A cidade de Nova York está passando por um momento crucial em sua política climática após a passagem de uma chuva extrema que, em 14 de julho passado, deixou 5,25 centímetros de água em uma hora no Central Park, o segundo maior registro histórico, superado apenas por eventos como o furacão Ida e a tempestade tropical Henri em 2021.
As precipitações causaram inundações em ruas e estações de metrô, reacendendo o debate sobre a vulnerabilidade da infraestrutura urbana diante de eventos meteorológicos extremos.

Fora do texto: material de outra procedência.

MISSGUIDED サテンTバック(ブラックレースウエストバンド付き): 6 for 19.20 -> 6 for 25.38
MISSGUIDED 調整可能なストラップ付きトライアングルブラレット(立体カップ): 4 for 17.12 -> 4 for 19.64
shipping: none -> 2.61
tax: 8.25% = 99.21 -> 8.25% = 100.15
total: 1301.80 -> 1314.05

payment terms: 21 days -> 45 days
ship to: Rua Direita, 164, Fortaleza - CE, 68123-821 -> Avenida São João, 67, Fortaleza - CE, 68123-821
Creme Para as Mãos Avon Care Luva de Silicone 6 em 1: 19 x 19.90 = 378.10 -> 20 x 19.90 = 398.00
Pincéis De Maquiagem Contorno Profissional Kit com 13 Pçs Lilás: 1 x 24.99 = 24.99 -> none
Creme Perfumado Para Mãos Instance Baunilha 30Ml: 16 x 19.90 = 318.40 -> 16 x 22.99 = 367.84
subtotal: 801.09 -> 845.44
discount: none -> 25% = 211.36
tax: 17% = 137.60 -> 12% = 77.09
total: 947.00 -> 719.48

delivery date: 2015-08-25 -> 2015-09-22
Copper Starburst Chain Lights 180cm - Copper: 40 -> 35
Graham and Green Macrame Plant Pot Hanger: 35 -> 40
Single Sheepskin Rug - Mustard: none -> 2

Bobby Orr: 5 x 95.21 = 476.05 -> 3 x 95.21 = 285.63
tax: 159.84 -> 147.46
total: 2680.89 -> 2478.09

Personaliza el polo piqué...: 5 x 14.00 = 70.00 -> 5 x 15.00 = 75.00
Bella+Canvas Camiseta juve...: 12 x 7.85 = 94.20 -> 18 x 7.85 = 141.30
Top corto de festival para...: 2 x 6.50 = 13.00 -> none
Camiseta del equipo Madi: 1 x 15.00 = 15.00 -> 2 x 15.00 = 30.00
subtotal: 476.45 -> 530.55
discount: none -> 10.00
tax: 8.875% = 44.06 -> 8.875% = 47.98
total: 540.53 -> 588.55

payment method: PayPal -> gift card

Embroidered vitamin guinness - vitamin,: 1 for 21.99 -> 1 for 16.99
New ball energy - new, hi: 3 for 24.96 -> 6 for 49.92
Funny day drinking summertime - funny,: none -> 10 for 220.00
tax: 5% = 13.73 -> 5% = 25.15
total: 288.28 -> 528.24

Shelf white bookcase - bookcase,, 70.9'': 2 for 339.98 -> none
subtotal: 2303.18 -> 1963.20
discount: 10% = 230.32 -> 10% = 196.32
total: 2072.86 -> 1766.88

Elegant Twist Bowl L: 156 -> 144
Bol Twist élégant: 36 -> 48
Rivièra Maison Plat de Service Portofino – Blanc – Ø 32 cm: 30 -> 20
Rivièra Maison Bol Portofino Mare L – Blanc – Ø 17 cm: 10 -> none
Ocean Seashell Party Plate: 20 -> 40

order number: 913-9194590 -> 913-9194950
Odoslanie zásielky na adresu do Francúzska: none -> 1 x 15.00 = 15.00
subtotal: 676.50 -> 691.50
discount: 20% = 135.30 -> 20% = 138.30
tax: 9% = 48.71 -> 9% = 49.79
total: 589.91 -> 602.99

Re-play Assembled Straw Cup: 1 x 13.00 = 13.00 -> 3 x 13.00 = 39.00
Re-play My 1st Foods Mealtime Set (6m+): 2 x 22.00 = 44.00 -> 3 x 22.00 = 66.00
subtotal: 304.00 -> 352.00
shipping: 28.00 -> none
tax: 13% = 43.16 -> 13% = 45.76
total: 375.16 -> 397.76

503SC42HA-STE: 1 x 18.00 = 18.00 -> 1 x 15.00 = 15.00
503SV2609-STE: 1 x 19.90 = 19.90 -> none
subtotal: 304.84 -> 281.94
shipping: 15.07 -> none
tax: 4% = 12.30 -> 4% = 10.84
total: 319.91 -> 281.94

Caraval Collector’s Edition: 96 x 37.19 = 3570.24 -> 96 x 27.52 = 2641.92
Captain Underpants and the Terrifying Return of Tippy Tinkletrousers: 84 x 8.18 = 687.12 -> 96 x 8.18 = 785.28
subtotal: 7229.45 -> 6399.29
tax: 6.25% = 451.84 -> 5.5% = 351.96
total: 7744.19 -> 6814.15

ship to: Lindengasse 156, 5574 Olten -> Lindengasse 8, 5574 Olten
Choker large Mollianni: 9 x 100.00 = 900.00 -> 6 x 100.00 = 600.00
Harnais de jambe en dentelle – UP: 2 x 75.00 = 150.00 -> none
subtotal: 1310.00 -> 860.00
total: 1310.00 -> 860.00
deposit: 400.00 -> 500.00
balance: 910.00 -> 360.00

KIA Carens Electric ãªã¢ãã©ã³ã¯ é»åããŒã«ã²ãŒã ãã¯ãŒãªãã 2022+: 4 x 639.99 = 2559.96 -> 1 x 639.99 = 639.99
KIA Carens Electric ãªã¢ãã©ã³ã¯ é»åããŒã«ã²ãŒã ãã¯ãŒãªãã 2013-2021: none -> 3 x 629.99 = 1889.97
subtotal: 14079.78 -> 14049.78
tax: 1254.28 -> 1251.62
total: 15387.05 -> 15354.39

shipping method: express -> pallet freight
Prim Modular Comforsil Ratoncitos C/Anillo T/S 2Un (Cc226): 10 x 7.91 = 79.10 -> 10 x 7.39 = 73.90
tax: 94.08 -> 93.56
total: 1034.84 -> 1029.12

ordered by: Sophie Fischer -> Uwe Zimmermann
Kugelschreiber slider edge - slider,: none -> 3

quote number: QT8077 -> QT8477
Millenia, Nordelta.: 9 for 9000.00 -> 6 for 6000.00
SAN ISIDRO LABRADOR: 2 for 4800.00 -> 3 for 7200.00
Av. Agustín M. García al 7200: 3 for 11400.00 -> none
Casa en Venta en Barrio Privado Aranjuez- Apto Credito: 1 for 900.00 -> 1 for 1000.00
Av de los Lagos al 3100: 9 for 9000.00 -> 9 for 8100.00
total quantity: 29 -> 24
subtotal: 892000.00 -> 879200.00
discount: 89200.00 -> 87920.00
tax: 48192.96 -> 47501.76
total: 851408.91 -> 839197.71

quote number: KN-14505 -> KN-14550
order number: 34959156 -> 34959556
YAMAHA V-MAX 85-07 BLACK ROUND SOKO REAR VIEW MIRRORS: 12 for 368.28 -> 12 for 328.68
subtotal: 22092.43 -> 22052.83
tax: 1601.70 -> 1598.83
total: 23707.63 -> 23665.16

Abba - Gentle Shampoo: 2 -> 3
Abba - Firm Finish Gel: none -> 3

Investimento climático e monitoramento científico
A Prefeitura, por meio do Escritório de Clima e Justiça Social, destacou as ações em andamento para fortalecer a infraestrutura verde, incluindo:
- Aumento da cobertura de árvores urbanas em 30%
- Instalação de jardins de absorção em áreas vulneráveis
- Utilização de dados científicos para redesenhar sistemas de drenagem
O objetivo é reduzir o escoamento de águas pluviais por meio de soluções baseadas na natureza. De acordo com o comunicado oficial:
“Anualmente, a floresta urbana reduz o escoamento de águas pluviais em cerca de 69 milhões de pés cúbicos.”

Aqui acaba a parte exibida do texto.